Viele Dank schon mal.


----------



## jule37 (2. Apr 2012)

gib mal die fps auf dem bildschirm aus. gibt es einen unterschied zwischen fenster und vollbild?

allgemein habe ich mit java2d, was performance betrifft, schlechte erfahrungen gemacht. du solltest dir vielleicht lieber mal opengl anschauen. noch besser: gleich eine game engine, wie z.B. jmonkey, benutzen.


----------



## scari (2. Apr 2012)

Die FPS bleibt komischerweise gleich, obwohl da alles langsamer ist. Eine fertige Game Engine darf ich leider nicht benutzen, da das ein Projekt für die Schule ist.

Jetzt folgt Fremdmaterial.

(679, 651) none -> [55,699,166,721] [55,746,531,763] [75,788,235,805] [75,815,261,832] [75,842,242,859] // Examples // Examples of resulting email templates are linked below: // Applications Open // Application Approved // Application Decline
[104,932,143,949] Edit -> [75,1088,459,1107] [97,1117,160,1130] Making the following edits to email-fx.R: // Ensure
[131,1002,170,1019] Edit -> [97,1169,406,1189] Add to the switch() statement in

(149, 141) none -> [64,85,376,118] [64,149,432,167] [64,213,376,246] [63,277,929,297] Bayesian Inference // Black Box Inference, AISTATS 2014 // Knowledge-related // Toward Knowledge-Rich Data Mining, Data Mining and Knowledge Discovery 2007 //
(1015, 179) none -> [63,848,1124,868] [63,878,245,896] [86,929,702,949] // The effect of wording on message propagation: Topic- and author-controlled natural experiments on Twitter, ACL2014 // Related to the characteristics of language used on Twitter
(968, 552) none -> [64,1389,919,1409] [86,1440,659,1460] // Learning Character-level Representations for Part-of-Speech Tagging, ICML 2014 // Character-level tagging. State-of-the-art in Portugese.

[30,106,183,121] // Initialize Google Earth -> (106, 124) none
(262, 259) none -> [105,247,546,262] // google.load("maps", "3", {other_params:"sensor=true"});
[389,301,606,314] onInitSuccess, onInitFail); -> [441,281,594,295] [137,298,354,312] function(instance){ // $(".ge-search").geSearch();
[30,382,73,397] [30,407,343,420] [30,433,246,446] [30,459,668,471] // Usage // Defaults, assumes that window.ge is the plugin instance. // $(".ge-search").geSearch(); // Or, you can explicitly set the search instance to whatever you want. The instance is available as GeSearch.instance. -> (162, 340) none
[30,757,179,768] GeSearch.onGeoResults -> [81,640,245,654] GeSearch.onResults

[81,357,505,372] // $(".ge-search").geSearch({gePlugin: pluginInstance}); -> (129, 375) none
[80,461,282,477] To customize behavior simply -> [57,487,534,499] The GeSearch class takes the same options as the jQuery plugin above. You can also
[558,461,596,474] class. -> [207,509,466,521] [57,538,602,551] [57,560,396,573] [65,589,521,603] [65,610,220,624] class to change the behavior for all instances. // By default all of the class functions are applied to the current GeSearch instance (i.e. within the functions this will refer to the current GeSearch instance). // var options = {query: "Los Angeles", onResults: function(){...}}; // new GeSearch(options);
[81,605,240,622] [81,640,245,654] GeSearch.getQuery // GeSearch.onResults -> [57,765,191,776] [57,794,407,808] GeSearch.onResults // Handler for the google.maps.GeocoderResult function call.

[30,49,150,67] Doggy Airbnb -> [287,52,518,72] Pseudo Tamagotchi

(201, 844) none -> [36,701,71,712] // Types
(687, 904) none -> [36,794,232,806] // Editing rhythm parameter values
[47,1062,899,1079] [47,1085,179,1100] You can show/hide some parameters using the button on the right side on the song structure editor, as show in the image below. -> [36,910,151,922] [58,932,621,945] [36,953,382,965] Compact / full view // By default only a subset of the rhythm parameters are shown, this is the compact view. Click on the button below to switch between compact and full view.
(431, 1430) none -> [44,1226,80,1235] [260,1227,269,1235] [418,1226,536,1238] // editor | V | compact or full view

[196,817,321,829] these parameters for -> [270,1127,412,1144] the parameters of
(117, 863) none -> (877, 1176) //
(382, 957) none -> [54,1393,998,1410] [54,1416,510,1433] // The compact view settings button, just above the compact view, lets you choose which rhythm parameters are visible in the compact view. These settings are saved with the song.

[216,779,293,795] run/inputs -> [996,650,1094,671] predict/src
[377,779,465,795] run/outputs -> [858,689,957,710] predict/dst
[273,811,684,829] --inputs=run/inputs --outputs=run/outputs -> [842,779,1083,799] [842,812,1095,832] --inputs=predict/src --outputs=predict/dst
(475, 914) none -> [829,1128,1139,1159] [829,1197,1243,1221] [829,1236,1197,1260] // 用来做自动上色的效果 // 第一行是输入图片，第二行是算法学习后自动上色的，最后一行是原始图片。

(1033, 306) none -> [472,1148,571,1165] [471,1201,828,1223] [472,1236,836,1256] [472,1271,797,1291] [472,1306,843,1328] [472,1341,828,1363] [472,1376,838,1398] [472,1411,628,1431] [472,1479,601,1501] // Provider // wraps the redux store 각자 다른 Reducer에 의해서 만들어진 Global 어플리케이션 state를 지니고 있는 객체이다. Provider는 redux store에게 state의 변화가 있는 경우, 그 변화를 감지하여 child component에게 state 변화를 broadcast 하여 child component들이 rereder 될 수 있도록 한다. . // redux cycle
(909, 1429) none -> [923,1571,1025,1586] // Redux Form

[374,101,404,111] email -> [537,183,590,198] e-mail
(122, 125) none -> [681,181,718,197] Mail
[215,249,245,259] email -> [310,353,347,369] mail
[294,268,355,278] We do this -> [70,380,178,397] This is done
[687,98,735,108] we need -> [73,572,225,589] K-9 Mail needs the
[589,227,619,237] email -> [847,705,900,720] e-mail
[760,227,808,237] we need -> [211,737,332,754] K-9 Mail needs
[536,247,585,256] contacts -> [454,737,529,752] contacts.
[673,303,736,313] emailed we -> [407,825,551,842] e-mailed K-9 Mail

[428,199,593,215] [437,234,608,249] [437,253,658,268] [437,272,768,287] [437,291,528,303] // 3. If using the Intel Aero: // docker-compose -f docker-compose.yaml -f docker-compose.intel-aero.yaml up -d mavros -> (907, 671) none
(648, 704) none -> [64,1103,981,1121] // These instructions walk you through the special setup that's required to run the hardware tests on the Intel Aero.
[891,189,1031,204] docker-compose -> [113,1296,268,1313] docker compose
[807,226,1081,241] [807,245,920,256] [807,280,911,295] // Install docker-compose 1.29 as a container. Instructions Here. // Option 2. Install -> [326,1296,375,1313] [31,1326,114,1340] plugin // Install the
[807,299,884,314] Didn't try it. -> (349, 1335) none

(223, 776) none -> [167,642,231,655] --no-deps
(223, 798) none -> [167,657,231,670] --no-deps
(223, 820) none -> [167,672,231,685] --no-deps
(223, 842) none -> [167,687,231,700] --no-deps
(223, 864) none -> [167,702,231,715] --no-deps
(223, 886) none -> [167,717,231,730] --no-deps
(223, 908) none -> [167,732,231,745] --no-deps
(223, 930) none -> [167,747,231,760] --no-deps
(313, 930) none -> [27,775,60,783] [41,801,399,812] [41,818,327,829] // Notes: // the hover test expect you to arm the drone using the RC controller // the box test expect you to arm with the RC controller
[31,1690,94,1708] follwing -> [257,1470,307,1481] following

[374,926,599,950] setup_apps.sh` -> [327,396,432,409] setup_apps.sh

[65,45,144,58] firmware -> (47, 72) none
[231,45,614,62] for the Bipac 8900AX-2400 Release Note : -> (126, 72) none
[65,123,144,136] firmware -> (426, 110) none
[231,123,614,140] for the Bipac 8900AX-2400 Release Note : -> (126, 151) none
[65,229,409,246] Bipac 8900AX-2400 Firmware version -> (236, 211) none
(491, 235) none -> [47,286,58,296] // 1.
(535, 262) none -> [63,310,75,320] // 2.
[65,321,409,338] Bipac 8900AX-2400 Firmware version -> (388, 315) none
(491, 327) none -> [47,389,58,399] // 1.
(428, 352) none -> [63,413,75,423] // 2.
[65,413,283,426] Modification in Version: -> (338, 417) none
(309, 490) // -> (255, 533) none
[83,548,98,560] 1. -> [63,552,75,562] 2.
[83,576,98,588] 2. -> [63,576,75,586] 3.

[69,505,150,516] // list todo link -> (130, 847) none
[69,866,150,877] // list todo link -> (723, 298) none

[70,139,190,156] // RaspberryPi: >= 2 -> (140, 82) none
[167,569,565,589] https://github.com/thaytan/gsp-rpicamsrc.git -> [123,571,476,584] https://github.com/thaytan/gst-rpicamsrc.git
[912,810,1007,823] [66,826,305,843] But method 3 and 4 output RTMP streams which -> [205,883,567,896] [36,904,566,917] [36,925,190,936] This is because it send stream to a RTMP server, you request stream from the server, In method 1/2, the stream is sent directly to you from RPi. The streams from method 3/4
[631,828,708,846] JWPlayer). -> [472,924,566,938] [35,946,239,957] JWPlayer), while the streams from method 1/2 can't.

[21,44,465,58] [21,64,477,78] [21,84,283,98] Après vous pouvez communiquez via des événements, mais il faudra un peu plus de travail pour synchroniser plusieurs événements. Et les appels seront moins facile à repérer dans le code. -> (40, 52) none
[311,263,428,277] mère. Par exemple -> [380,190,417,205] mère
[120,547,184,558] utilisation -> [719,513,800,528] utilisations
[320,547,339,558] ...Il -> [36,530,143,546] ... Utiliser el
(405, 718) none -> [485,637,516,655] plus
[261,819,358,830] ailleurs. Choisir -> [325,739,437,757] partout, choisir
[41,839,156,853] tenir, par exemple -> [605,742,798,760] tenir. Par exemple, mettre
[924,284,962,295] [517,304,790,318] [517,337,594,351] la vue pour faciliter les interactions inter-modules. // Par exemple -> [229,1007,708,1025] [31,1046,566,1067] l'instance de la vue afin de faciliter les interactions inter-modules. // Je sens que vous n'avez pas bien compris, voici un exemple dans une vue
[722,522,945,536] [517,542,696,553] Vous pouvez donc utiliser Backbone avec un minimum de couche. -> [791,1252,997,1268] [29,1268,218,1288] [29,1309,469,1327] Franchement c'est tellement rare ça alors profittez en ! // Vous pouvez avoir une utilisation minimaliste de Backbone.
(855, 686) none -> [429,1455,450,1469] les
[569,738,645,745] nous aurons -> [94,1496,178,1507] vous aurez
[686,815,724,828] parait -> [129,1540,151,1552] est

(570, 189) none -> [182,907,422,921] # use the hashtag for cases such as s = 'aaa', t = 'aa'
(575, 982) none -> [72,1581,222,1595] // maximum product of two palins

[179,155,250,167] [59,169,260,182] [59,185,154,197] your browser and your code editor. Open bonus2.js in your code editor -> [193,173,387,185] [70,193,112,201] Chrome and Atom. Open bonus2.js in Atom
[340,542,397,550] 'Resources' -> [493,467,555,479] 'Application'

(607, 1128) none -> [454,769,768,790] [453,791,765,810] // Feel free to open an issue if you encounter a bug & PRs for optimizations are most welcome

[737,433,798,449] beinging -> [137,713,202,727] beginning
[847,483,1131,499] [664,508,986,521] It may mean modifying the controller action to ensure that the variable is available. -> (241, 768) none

Kann es sein, dass es etwas mit der repaint() Methode zu tun haben könnte? Habe desöfteren im Netz was von Active Rendering gehört, wo man diese Methode vermeidet. Aber im Fenster läuft ja alles super :bahnhof:


----------



## jule37 (2. Apr 2012)

wenn die fps exakt gleich sind sollte eigtl. alles in ordnung sein.

der nächste schritt, den ich jetzt tun würde ist profilen. d.h. alle möglichen vorgänge messen. wie lange dauert update, wie lange draw, etc - gibt es unterschiede zwischen windowed und fullscreen? es kann auch helfen mal im debugmodus durchzusteppen. zumindest gibt es keinen weg daran vorbei den gesamten prozess bis ins kleinste detail zu verstehen, dann findet man den fehler irgendwann garantiert.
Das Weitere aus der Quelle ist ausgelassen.